=== Assigned task ===
An exact copy of every entry is required, without the pictures.

=== Stored data entries ===
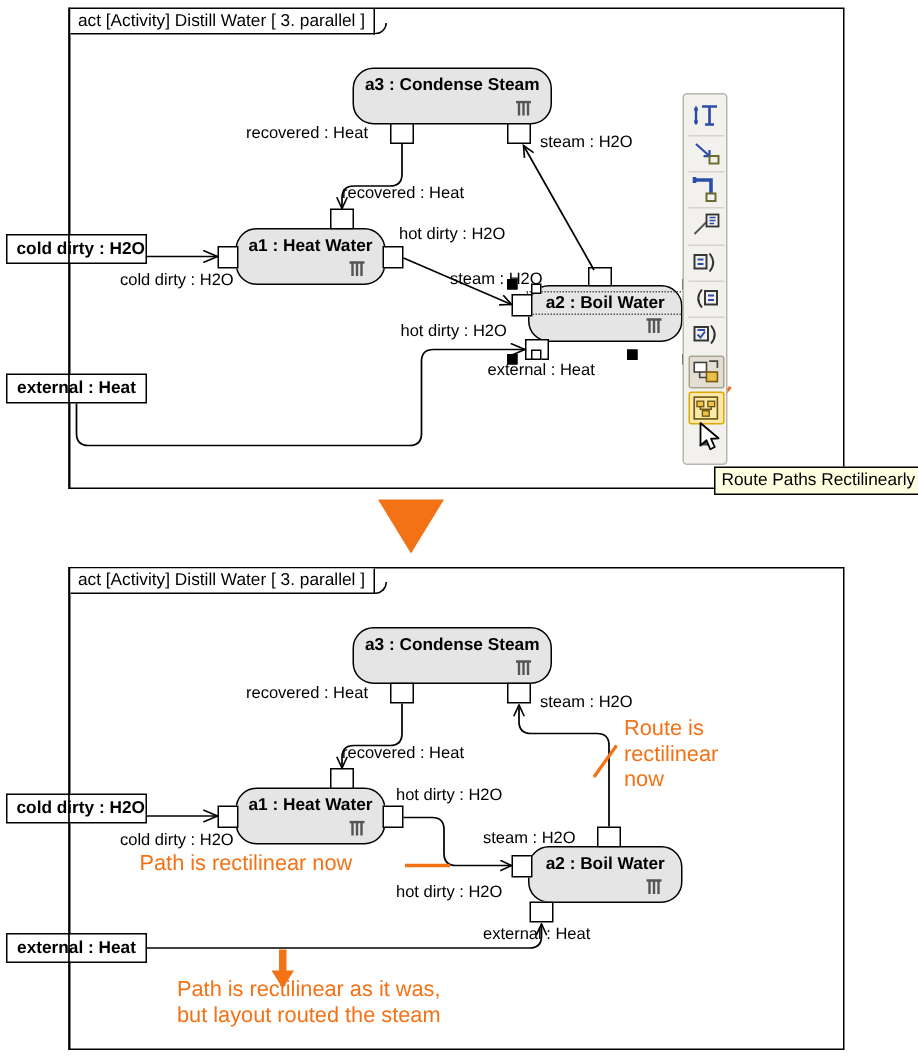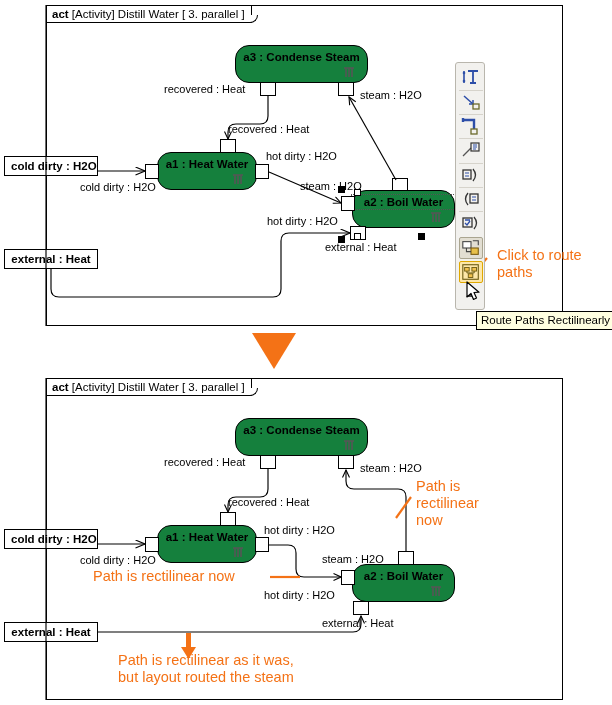--- a/index.html
+++ b/index.html
@@ -48,7 +48,7 @@
     line-height: 17px;
     color: #000;
   }
-  .frame-tab .kw { font-weight: bold; }
+  .frame-tab .kw { font-weight: normal; }
   .frame-tab-corner {
     position: absolute;
     width: 8px; height: 8px;

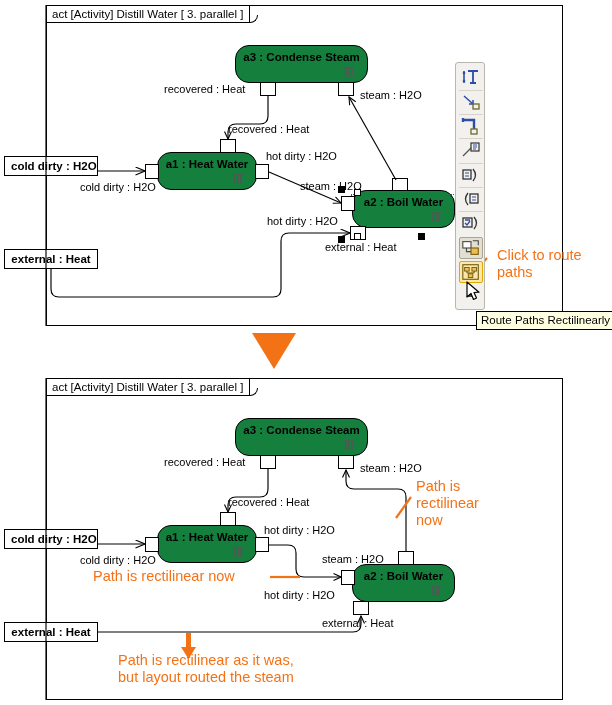--- a/index.html
+++ b/index.html
@@ -64,7 +64,7 @@
     position: absolute;
     border: 1.3px solid #000;
     border-radius: 14px;
-    background: #15803d;
+    background: #e5e5e5;
     box-sizing: border-box;
   }
   .act-node .title {

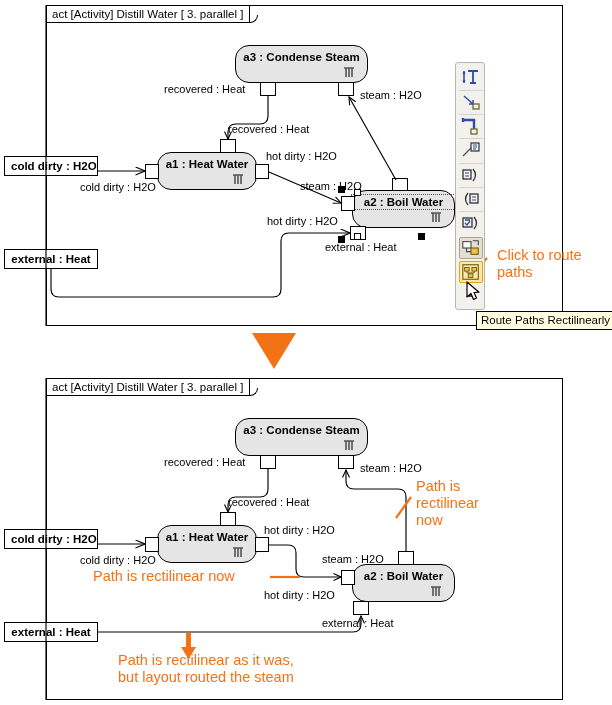--- a/index.html
+++ b/index.html
@@ -362,8 +362,6 @@
     </g>
   </svg>
 
-  <div class="anno" style="left:497px; top:247px;">Click to route
-paths</div>
 
   <div class="anno" style="left:416px; top:478px;">Path is
 rectilinear

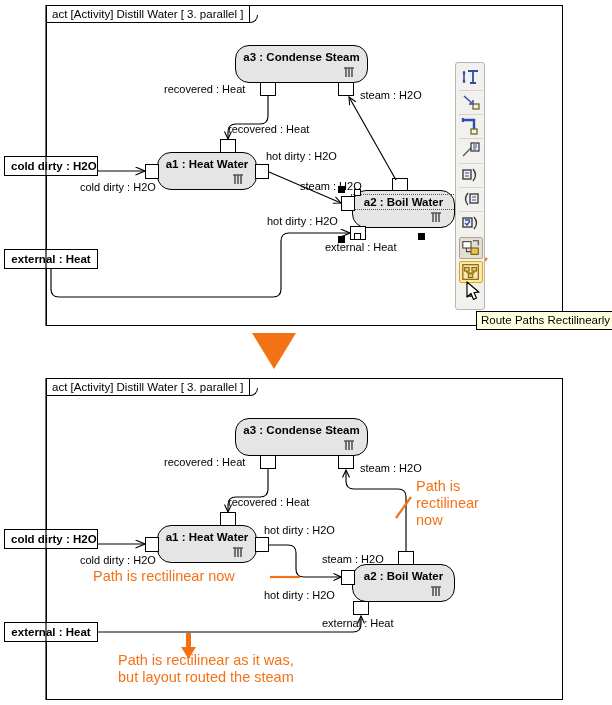--- a/index.html
+++ b/index.html
@@ -363,7 +363,7 @@
   </svg>
 
 
-  <div class="anno" style="left:416px; top:478px;">Path is
+  <div class="anno" style="left:416px; top:478px;">Route is
 rectilinear
 now</div>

=== Written response ===
--- a/index.html
+++ b/index.html
@@ -48,7 +48,7 @@
     line-height: 17px;
     color: #000;
   }
-  .frame-tab .kw { font-weight: bold; }
+  .frame-tab .kw { font-weight: normal; }
   .frame-tab-corner {
     position: absolute;
     width: 8px; height: 8px;

--- a/index.html
+++ b/index.html
@@ -64,7 +64,7 @@
     position: absolute;
     border: 1.3px solid #000;
     border-radius: 14px;
-    background: #15803d;
+    background: #e5e5e5;
     box-sizing: border-box;
   }
   .act-node .title {

--- a/index.html
+++ b/index.html
@@ -362,8 +362,6 @@
     </g>
   </svg>
 
-  <div class="anno" style="left:497px; top:247px;">Click to route
-paths</div>
 
   <div class="anno" style="left:416px; top:478px;">Path is
 rectilinear

--- a/index.html
+++ b/index.html
@@ -363,7 +363,7 @@
   </svg>
 
 
-  <div class="anno" style="left:416px; top:478px;">Path is
+  <div class="anno" style="left:416px; top:478px;">Route is
 rectilinear
 now</div>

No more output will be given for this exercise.